What longer term treatments are available to people with CF?

Answer 17

Ivacaftor, Lumacaftor and Tricaftor.

Question 18

What type of mutation of CF does Ivacaftor treat?

Answer 18

Class 3

Question 19

Explain the gene targeted therapy for cystic fibrosis.

Answer 19

Somatic gene therapy is under development for CF. Manufactured normal copies of the CFTR gene are packaged into liposomes or virus vectors and administered into the airways via aerosol inhalation.

Question 20

What is meant by bronchiectasis?

Answer 20

Abnormal dilation of the bronchi.
- Chronic suppurative airway infection with sputum production and progressive scarring and lung damage occur whatever the cause.

Question 21

What are the clinical feature of bronchiectasis.

Answer 21

Cough
Sputum production
Pleuritic pain
Haemoptysis
Halitosis
Shortness of breath

Question 22

Haemoptysis

Answer 22

Coughing up streaks of blood common larger volumes with exacerbations of infections.

Question 23

Class 1 CF

Answer 23

No CFTR protein is produced.

Question 24

Class 2 CF

Answer 24

No delivery of the CFTR protein to the cell surface.

Question 25

Class 3 CF

Answer 25

Impaired opening of the chloride ion gated channel.

Question 26

Class 4 CF

Answer 26

Decreased function of the CFTR protein.

Question 27

Class 5 CF

Answer 27

Reduced quantity of functional CFTR produced by the cell.

Question 28

Class 6 CF

Answer 28

CFTR protein is less stable.

Question 29

Which CF class mutation is most common?

Answer 29

Class 2

Question 30

Which CF class mutations are most severe?

Answer 30

Class 1 and 2

Question 31

Which CF class mutation is there new groundbreaking treatment for and what is the treatment?

Answer 31

Class 3 - Tricaftor / Ivacaftor

Question 32

How is the composition of airway surface liquid affected in CF?

Answer 32

The ASL is dehyrdrated.

Question 33

How is the muco-ciliary escalator affected in CF?

Answer 33

Thin periciliary layer.
Thicker mucus layer.
Problems with the muco-ciliary escalator thus physiotherapy for muco-ciliary clearance is essential.

Question 34

Foreign particles trapped in the muco-ciliary escalator end up where?

Answer 34

Entering the oesophagus and then into the stomach where they are destroyed by the acidic conditions in there.

Question 35

What can cause bronchiectasis?

Answer 35

Ciliary dyskinesia
Cystic fibrosis
Airway obstruction (e.g by tumour)

Question 36

How can ciliary dyskinesia cause bronchiectasis?

Answer 36

Cilia don’t move normally so the mucus is static.

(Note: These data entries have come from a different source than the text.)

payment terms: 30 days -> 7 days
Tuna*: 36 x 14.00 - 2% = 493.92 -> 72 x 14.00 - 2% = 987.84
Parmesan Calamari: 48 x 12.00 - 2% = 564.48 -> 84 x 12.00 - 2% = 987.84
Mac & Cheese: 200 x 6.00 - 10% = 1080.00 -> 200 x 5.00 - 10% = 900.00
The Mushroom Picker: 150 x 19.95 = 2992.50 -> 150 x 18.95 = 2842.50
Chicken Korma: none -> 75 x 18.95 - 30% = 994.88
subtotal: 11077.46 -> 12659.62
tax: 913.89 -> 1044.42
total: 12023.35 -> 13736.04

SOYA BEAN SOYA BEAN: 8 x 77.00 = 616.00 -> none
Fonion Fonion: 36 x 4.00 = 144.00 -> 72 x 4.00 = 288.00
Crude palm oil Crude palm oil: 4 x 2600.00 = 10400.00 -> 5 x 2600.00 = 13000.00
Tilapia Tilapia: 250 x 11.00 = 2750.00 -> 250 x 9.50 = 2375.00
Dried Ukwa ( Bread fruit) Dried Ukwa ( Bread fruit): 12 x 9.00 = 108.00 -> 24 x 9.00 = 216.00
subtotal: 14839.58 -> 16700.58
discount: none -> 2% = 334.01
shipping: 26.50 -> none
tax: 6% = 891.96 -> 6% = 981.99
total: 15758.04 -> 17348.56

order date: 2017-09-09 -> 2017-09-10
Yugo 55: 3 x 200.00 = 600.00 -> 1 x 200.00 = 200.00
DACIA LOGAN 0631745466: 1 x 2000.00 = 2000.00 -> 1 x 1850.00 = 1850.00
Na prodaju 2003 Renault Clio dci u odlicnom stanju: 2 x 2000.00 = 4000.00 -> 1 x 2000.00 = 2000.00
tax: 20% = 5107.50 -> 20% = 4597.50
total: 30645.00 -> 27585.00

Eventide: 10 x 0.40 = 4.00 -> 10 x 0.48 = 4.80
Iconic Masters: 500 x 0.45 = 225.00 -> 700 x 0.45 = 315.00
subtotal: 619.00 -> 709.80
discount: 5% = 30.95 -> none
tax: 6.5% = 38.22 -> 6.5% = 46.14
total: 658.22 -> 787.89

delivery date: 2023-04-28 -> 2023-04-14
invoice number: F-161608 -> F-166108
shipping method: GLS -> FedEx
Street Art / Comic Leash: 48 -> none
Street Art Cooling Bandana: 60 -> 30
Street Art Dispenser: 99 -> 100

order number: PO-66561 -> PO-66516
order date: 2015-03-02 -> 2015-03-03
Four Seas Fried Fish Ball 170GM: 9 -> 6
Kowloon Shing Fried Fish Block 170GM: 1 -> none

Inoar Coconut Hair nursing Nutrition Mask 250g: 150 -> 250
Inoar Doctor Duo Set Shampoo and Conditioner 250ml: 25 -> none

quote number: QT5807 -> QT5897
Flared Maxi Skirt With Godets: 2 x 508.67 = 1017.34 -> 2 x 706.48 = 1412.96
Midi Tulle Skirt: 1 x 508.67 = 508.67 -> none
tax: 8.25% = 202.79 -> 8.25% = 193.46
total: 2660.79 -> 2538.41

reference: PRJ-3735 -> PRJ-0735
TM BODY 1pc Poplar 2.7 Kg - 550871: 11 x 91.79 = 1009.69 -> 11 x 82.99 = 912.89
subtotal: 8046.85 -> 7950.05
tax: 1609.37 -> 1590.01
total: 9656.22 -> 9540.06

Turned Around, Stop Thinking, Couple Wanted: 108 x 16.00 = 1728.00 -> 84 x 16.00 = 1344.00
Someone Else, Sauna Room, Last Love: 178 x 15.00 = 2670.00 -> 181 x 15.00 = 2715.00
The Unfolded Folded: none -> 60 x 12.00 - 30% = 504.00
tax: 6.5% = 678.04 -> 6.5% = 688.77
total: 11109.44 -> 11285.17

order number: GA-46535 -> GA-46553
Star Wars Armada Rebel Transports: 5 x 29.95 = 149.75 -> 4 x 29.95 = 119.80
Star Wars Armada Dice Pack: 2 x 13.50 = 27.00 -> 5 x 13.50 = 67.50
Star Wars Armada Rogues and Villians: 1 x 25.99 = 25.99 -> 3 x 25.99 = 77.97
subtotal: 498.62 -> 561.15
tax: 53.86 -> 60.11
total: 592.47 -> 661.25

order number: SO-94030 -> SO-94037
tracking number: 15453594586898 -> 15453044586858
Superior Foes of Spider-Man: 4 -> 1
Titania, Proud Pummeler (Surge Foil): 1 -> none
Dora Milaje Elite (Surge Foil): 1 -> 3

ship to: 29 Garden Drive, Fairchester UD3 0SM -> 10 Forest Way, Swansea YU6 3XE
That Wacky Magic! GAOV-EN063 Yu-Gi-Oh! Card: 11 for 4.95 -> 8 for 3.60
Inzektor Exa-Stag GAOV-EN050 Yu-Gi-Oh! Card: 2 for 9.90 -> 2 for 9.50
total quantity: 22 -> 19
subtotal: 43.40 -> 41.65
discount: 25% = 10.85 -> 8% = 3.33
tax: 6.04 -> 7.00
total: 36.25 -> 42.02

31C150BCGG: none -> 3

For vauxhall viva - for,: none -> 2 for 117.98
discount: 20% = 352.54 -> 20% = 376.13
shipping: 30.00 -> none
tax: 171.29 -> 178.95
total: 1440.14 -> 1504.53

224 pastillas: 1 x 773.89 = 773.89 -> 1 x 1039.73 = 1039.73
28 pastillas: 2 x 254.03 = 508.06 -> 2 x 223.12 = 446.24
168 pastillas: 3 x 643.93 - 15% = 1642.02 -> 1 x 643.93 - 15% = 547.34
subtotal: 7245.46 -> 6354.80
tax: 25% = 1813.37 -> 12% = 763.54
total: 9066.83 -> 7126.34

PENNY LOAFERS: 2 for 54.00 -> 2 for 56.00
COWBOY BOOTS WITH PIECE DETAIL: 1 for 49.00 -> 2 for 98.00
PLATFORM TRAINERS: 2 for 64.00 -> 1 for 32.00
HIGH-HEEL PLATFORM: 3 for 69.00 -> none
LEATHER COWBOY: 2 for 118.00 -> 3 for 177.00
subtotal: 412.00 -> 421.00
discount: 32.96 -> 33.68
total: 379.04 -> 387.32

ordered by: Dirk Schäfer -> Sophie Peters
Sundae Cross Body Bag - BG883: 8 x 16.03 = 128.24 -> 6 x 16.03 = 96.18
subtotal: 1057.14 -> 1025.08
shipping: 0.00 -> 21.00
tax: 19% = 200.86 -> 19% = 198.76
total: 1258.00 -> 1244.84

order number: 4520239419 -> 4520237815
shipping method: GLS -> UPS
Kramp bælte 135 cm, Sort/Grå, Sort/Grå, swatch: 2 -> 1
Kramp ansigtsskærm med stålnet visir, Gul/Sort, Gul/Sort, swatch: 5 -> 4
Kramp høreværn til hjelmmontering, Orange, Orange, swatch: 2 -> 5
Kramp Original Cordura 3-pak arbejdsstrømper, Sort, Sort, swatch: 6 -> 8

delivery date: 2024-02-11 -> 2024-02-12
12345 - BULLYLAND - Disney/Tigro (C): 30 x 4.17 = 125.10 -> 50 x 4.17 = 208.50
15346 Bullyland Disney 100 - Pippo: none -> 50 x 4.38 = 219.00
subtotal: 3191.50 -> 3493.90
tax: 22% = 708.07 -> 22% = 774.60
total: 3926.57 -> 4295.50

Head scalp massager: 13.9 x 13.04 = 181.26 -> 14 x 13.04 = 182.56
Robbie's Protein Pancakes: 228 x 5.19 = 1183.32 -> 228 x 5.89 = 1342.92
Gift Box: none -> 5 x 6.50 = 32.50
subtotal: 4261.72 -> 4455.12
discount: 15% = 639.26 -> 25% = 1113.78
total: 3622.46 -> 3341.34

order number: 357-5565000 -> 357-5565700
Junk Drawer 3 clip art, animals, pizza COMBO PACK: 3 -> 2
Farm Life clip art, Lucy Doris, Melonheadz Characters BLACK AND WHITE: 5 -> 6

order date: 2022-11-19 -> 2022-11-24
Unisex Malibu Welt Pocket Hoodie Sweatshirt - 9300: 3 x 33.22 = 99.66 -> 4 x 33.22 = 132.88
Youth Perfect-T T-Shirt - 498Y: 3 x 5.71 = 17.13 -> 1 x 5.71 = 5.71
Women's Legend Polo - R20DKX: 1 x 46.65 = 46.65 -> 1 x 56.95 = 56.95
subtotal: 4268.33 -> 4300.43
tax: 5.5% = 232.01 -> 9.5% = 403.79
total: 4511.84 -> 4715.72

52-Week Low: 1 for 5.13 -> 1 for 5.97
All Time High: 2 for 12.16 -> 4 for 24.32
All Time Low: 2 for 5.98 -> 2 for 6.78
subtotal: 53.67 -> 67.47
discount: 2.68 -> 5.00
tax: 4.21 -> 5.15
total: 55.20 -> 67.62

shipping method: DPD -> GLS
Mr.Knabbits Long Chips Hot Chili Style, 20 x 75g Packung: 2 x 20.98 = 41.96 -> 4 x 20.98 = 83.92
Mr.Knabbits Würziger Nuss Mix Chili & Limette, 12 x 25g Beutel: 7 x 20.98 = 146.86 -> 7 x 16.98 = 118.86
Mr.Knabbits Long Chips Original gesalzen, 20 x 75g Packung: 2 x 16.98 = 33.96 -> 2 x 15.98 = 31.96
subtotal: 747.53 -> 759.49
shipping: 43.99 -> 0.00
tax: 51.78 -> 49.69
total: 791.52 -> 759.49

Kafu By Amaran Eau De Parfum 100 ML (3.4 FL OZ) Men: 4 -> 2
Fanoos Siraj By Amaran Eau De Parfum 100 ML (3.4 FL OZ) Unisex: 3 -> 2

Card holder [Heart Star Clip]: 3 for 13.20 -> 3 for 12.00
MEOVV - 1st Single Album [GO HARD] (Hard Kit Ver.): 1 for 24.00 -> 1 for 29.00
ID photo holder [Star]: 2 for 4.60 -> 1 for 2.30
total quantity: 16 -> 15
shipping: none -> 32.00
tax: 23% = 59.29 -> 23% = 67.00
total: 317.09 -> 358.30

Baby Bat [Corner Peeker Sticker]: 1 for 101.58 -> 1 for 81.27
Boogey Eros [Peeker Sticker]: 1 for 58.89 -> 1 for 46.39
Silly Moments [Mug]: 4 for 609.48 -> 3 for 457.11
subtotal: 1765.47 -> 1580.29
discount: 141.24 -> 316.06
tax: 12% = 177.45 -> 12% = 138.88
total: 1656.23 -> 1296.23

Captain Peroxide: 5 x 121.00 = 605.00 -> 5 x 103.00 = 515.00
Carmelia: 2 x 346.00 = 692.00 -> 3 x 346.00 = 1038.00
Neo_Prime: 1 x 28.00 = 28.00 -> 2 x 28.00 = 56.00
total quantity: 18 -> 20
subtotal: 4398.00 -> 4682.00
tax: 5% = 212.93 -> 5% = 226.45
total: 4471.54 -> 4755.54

Bacteria in the mucus are able to multiply which can cause pneumonia.
- This can eventually lead to chronic inflammation.

Question 37

Why is the chronic inflammation caused in bronchiectasis a problem?

Answer 37

Release of cytokines which can damage the ciliated epithelial cells and destroy the elastin. Eventually the airways become dilated and clogged with mucus.

Question 38

How is bronchiectasis diagnosed?

Answer 38

CT scan of the bronchioles (bronchioles appear dilated).

Pulmonary function testing - showing decreased lung capacity and decreased FEV1.

Question 39

What is the treatment for bronchiectasis?

Answer 39

Antibiotics to treat the infections of pneumonia.
Postural drainage.
In situation of obstruction e.g tumour surgery may be needed.